Task material:
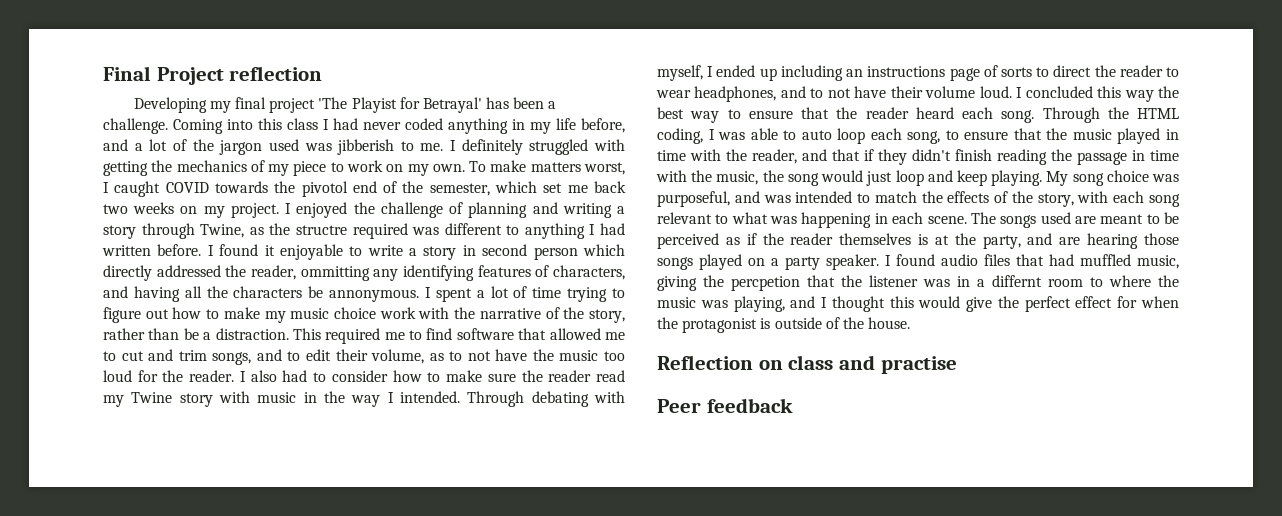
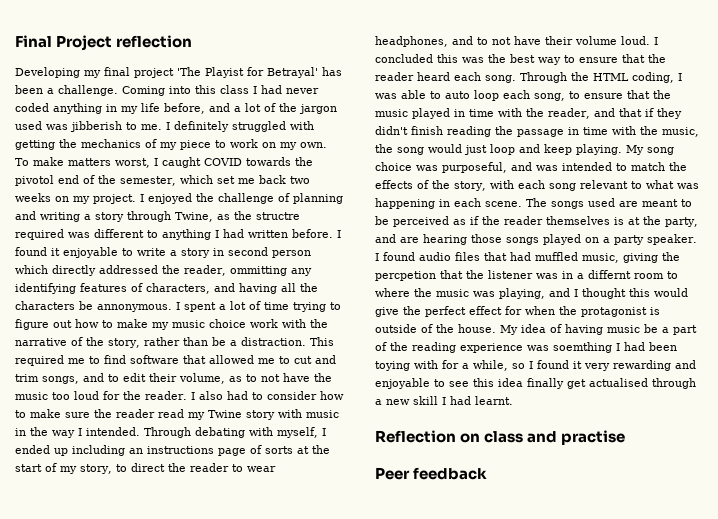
(1032, 72) none -> [297,445,330,454] [15,463,112,474] at the start of my story,
[1124,90,1154,102] way -> [462,57,484,63] was
(911, 323) none -> [500,324,697,335] [375,342,677,353] [375,360,696,371] [375,378,696,389] [375,396,513,405] My idea of having music be a part of the reading experience was soemthing I had been toying with for a while, so I found it very rewarding and enjoyable to see this idea finally get actualised through a new skill I had learnt.

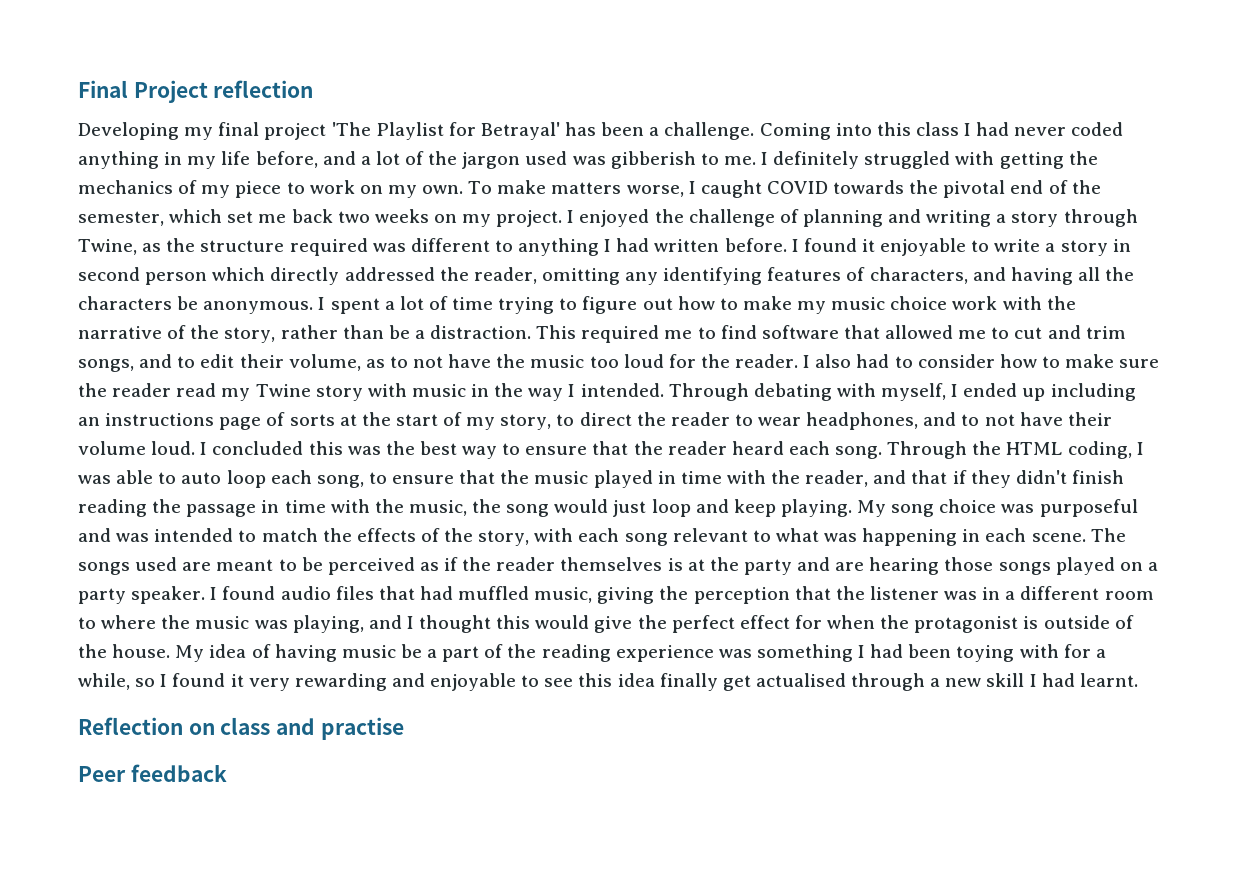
[205,67,244,78] Playist -> [375,122,444,140] Playlist
[70,121,122,132] jibberish -> [610,151,696,169] gibberish
[115,158,150,168] worst, -> [626,185,684,197] worse,
[15,175,54,186] pivotol -> [943,180,1006,198] pivotal
[256,212,300,220] structre -> [200,240,285,252] structure
[229,266,287,276] ommitting -> [541,268,620,285] omitting
[97,304,172,312] annonymous. -> [203,301,314,314] anonymous.
[442,162,507,173] purposeful, -> [1039,499,1138,517] purposeful
[665,217,698,227] party, -> [743,559,792,575] party
[375,271,436,281] percpetion -> [693,587,790,604] perception
[588,270,631,279] differnt -> [1020,586,1100,600] different
[553,342,612,353] soemthing -> [756,644,853,662] something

What you should do:
Return every line from the entries that holds the string "soemthing".

Written response:
(911, 323) none -> [500,324,697,335] [375,342,677,353] [375,360,696,371] [375,378,696,389] [375,396,513,405] My idea of having music be a part of the reading experience was soemthing I had been toying with for a while, so I found it very rewarding and enjoyable to see this idea finally get actualised through a new skill I had learnt.
[553,342,612,353] soemthing -> [756,644,853,662] something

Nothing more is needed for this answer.